The original Coaching Disruptor
In the 90s we were inundated with different forms of coaching and advisory services. By the early 00s this had reached a new level , and a young gentleman from Australia stood up in his crusade to disrupt coaching.
Brad Sugars started business coaching in 1993. By the 2000s he was ready to roll out a global coaching business – ActionCoach, where Brad is the CEO and Founder. One of the main arguments that Brad has always used in his drive to bring coaching to a wider audience was simple. If you own a football, baseball, hockey, etc… club you wouldn’t leave the Coach position vacant. Sugars reminds us later, that both our businesses and our personal successes can be developed having a Coach, its not just for athletes.
The Royal Twist
Coming full circle on the topic of coaching. While the world continues to recover from the effects of 2020, the topic of digital transformation will continue. Banks and Financial Services firms are like any other and will have to find new and novel ways to maintain their culture (often remotely), as well as engage and motivate their teams.

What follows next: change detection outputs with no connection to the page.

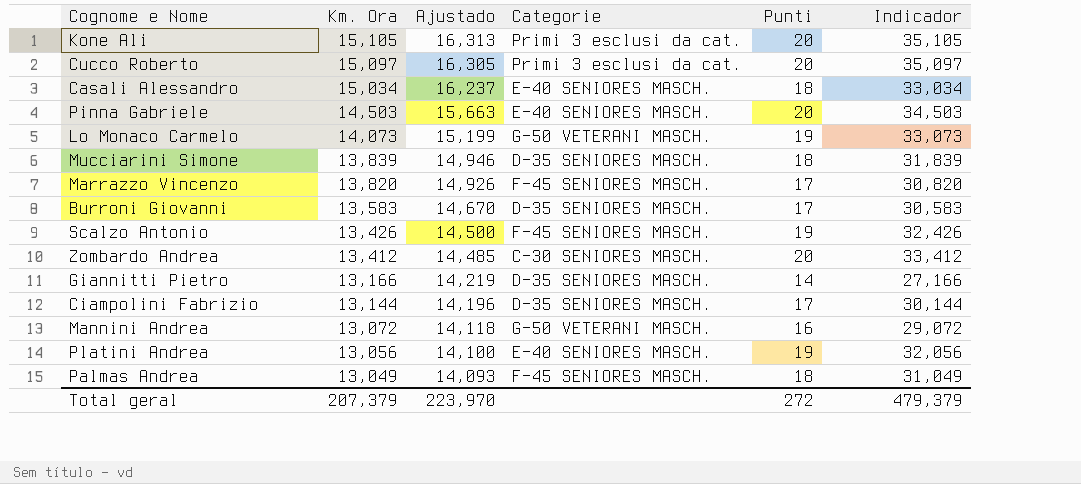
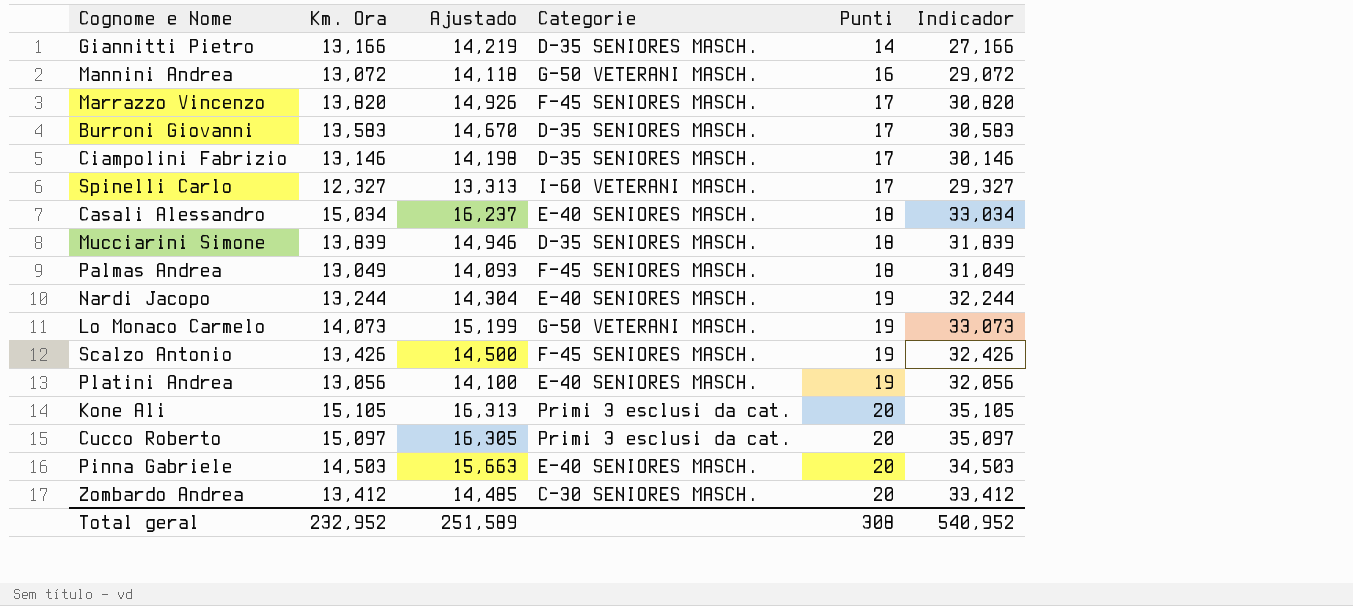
row order: Km. Ora descending -> Punti ascending
Ciampolini Fabrizio | Km. Ora: 13,144 -> 13,146
Ciampolini Fabrizio | Ajustado: 14,196 -> 14,198
Ciampolini Fabrizio | Indicador: 30,144 -> 30,146
row Spinelli Carlo: none -> 12,327 | 13,313 | I-60 VETERANI MASCH. | 17 | 29,327
row Nardi Jacopo: none -> 13,244 | 14,304 | E-40 SENIORES MASCH. | 19 | 32,244
Total geral | Km. Ora: 207,379 -> 232,952
Total geral | Ajustado: 223,970 -> 251,589
Total geral | Punti: 272 -> 308
Total geral | Indicador: 479,379 -> 540,952

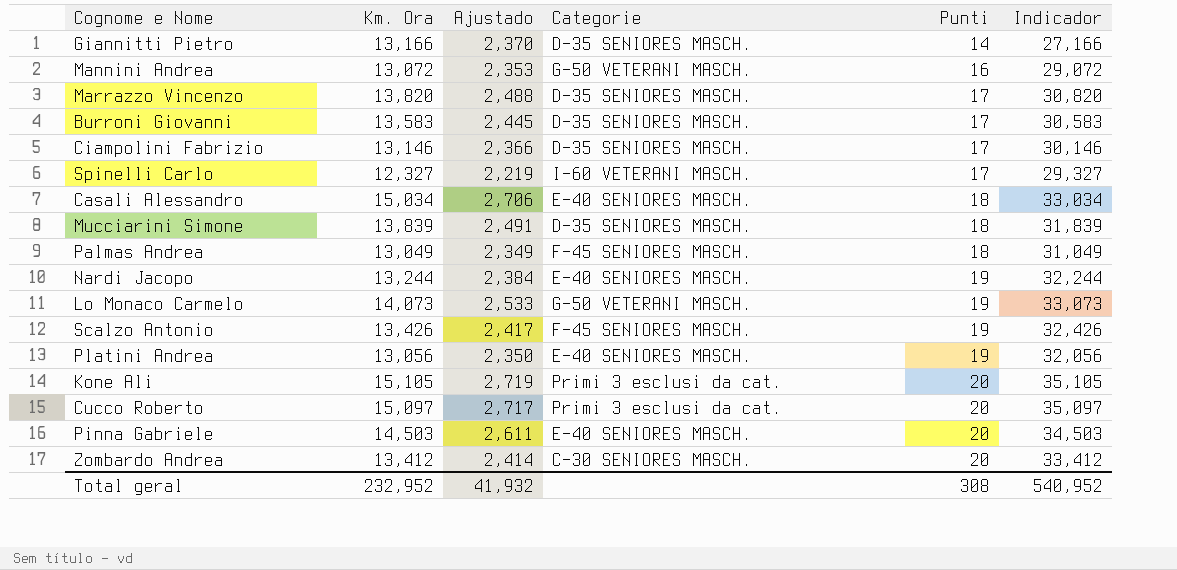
column Ajustado | formula: [Km. Ora] * 1,08 -> [Km. Ora] * 0,18
Marrazzo Vincenzo | Categorie: F-45 SENIORES MASCH. -> D-35 SENIORES MASCH.
Total geral | Ajustado: 251,589 -> 41,932

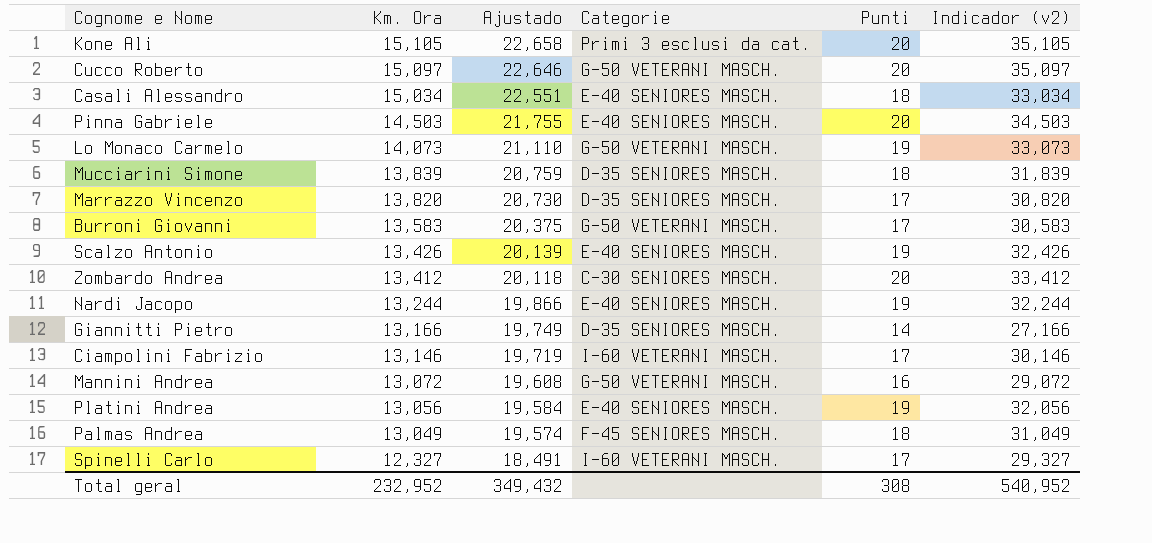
row order: Punti ascending -> Km. Ora descending
column Ajustado | formula: [Km. Ora] * 0,18 -> [Km. Ora] * 1,5
column name: Indicador -> Indicador (v2)
Cucco Roberto | Categorie: Primi 3 esclusi da cat. -> G-50 VETERANI MASCH.
Burroni Giovanni | Categorie: D-35 SENIORES MASCH. -> G-50 VETERANI MASCH.
Scalzo Antonio | Categorie: F-45 SENIORES MASCH. -> E-40 SENIORES MASCH.
Ciampolini Fabrizio | Categorie: D-35 SENIORES MASCH. -> I-60 VETERANI MASCH.
Total geral | Ajustado: 41,932 -> 349,432

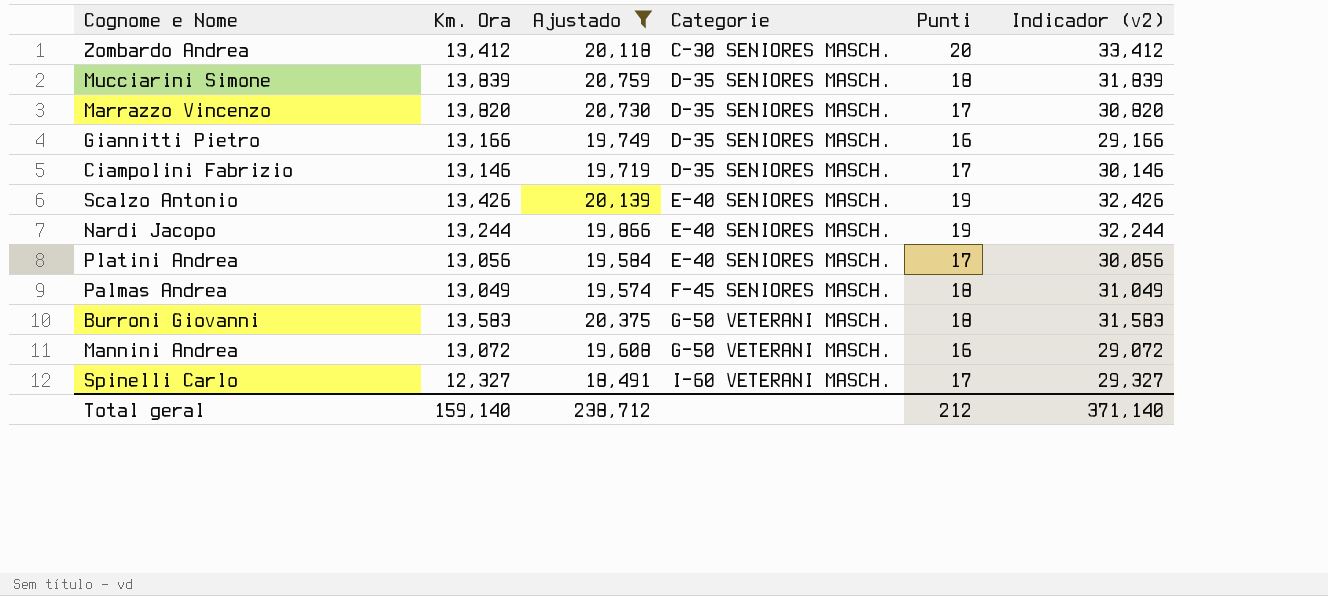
filter: none -> Ajustado <= 20,759
row order: Km. Ora descending -> Categorie ascending
Giannitti Pietro | Punti: 14 -> 16
Giannitti Pietro | Indicador (v2): 27,166 -> 29,166
Ciampolini Fabrizio | Categorie: I-60 VETERANI MASCH. -> D-35 SENIORES MASCH.
Platini Andrea | Punti: 19 -> 17
Platini Andrea | Indicador (v2): 32,056 -> 30,056
Burroni Giovanni | Punti: 17 -> 18
Burroni Giovanni | Indicador (v2): 30,583 -> 31,583
Total geral | Km. Ora: 232,952 -> 159,140
Total geral | Ajustado: 349,432 -> 238,712
Total geral | Punti: 308 -> 212
Total geral | Indicador (v2): 540,952 -> 371,140

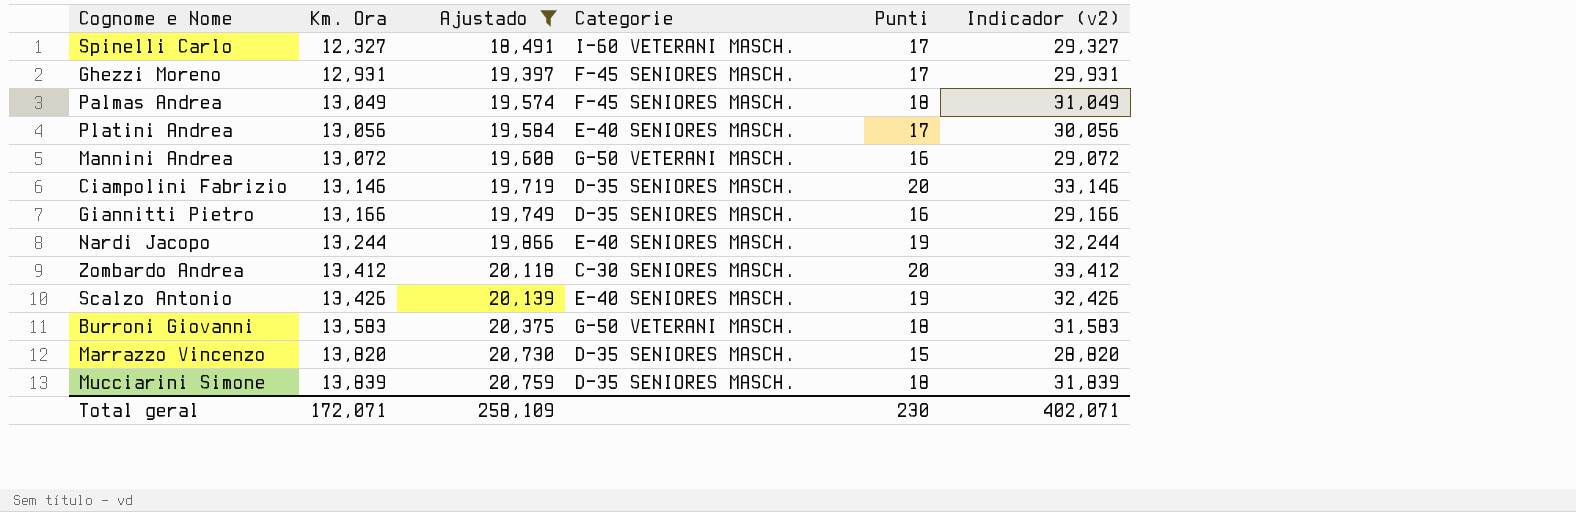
row order: Categorie ascending -> Km. Ora ascending
row Ghezzi Moreno: none -> 12,931 | 19,397 | F-45 SENIORES MASCH. | 17 | 29,931
Ciampolini Fabrizio | Punti: 17 -> 20
Ciampolini Fabrizio | Indicador (v2): 30,146 -> 33,146
Marrazzo Vincenzo | Punti: 17 -> 15
Marrazzo Vincenzo | Indicador (v2): 30,820 -> 28,820
Total geral | Km. Ora: 159,140 -> 172,071
Total geral | Ajustado: 238,712 -> 258,109
Total geral | Punti: 212 -> 230
Total geral | Indicador (v2): 371,140 -> 402,071

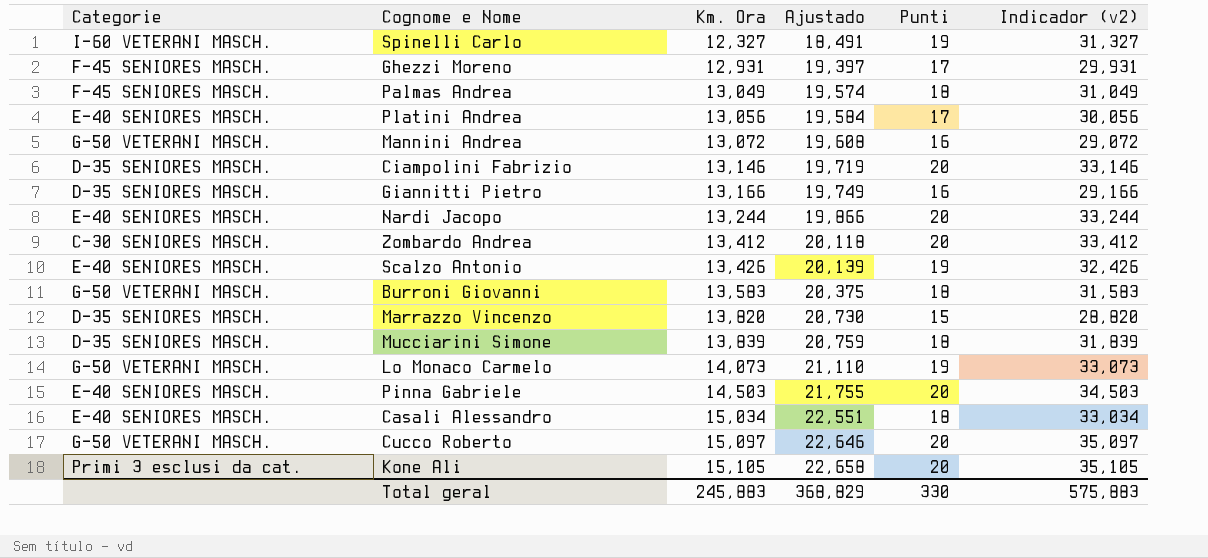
filter: Ajustado <= 20,759 -> none
column Categorie | position: 4 -> 1
Spinelli Carlo | Punti: 17 -> 19
Spinelli Carlo | Indicador (v2): 29,327 -> 31,327
Nardi Jacopo | Punti: 19 -> 20
Nardi Jacopo | Indicador (v2): 32,244 -> 33,244
Total geral | Km. Ora: 172,071 -> 245,883
Total geral | Ajustado: 258,109 -> 368,829
Total geral | Punti: 230 -> 330
Total geral | Indicador (v2): 402,071 -> 575,883

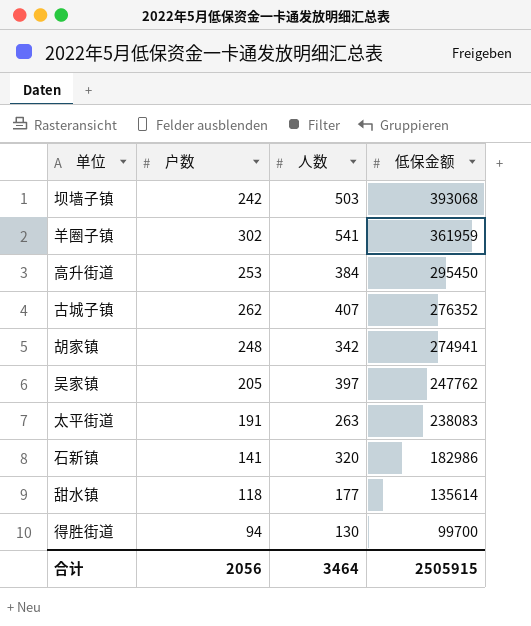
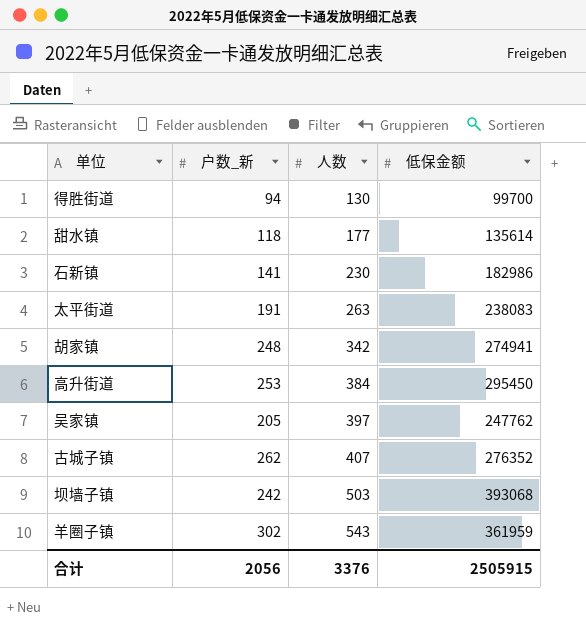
row order: 低保金额 descending -> 人数 ascending
column name: 户数 -> 户数_新
石新镇 | 人数: 320 -> 230
羊圈子镇 | 人数: 541 -> 543
合计 | 人数: 3464 -> 3376

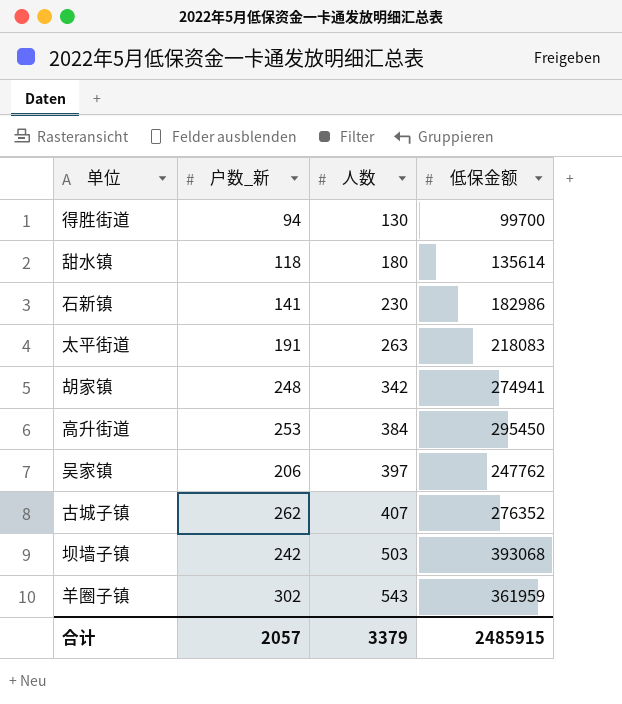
甜水镇 | 人数: 177 -> 180
太平街道 | 低保金额: 238083 -> 218083
吴家镇 | 户数_新: 205 -> 206
合计 | 户数_新: 2056 -> 2057
合计 | 人数: 3376 -> 3379
合计 | 低保金额: 2505915 -> 2485915

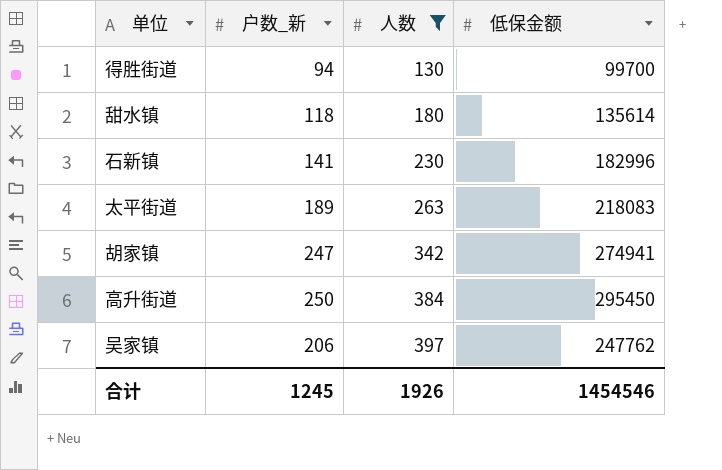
filter: none -> 人数 <= 397
石新镇 | 低保金额: 182986 -> 182996
太平街道 | 户数_新: 191 -> 189
胡家镇 | 户数_新: 248 -> 247
高升街道 | 户数_新: 253 -> 250
合计 | 户数_新: 2057 -> 1245
合计 | 人数: 3379 -> 1926
合计 | 低保金额: 2485915 -> 1454546

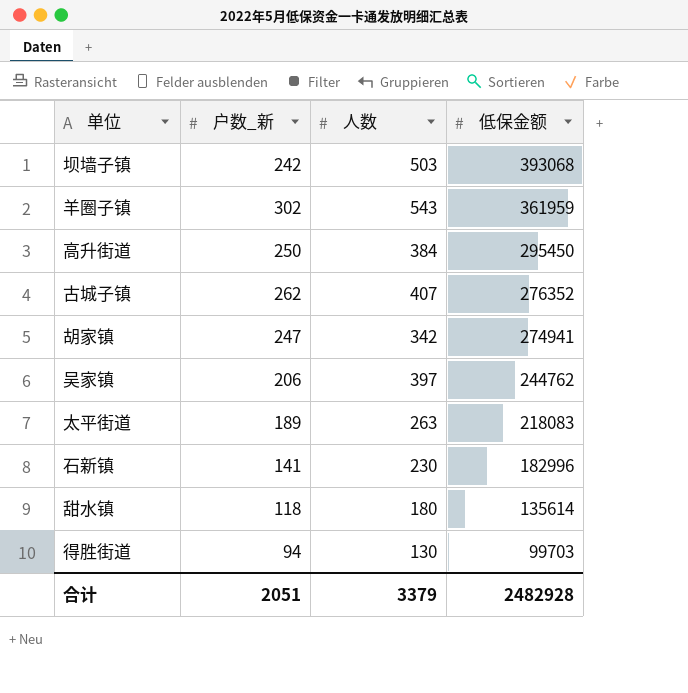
filter: 人数 <= 397 -> none
row order: 人数 ascending -> 低保金额 descending
吴家镇 | 低保金额: 247762 -> 244762
得胜街道 | 低保金额: 99700 -> 99703
合计 | 户数_新: 1245 -> 2051
合计 | 人数: 1926 -> 3379
合计 | 低保金额: 1454546 -> 2482928

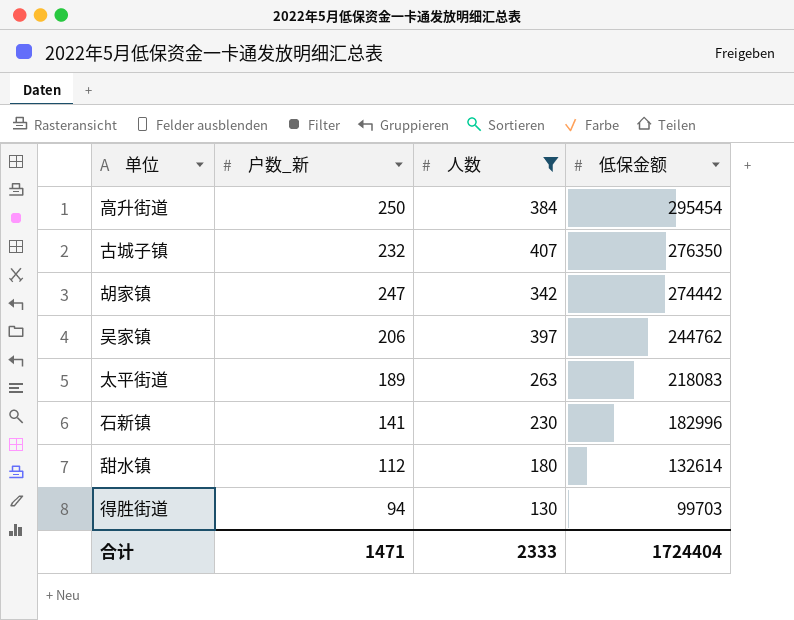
filter: none -> 人数 <= 407
高升街道 | 低保金额: 295450 -> 295454
古城子镇 | 户数_新: 262 -> 232
古城子镇 | 低保金额: 276352 -> 276350
胡家镇 | 低保金额: 274941 -> 274442
甜水镇 | 户数_新: 118 -> 112
甜水镇 | 低保金额: 135614 -> 132614
合计 | 户数_新: 2051 -> 1471
合计 | 人数: 3379 -> 2333
合计 | 低保金额: 2482928 -> 1724404

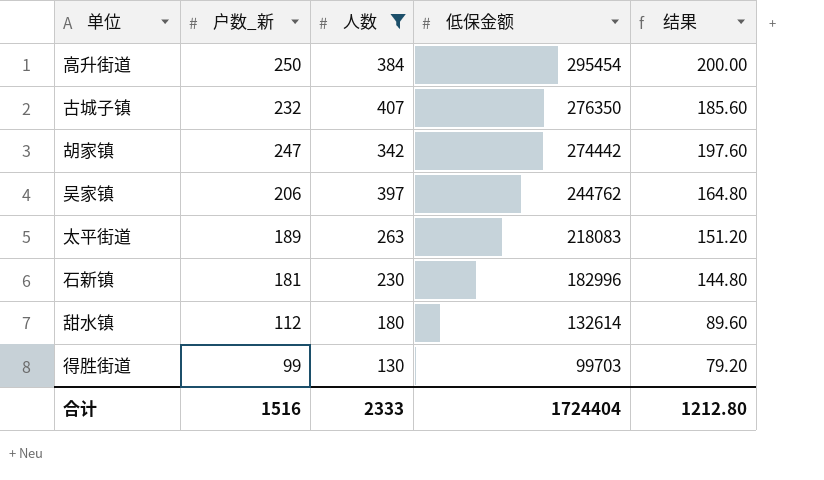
column 结果 | formula: none -> [户数_新] * 0.8
石新镇 | 户数_新: 141 -> 181
得胜街道 | 户数_新: 94 -> 99
合计 | 户数_新: 1471 -> 1516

With someone like Prince Harry involved in a sector which provides some of the answers to the priorities that many banks face in 2020, the reasons not to address your company culture become harder and harder to find.
Gone are the days when coaches just used a rickety script. Today they know all about Data, Transformation, Company Culture, Cloud and many other aspects of your business. Maybe its time to think of a coach for your team, division, company, office?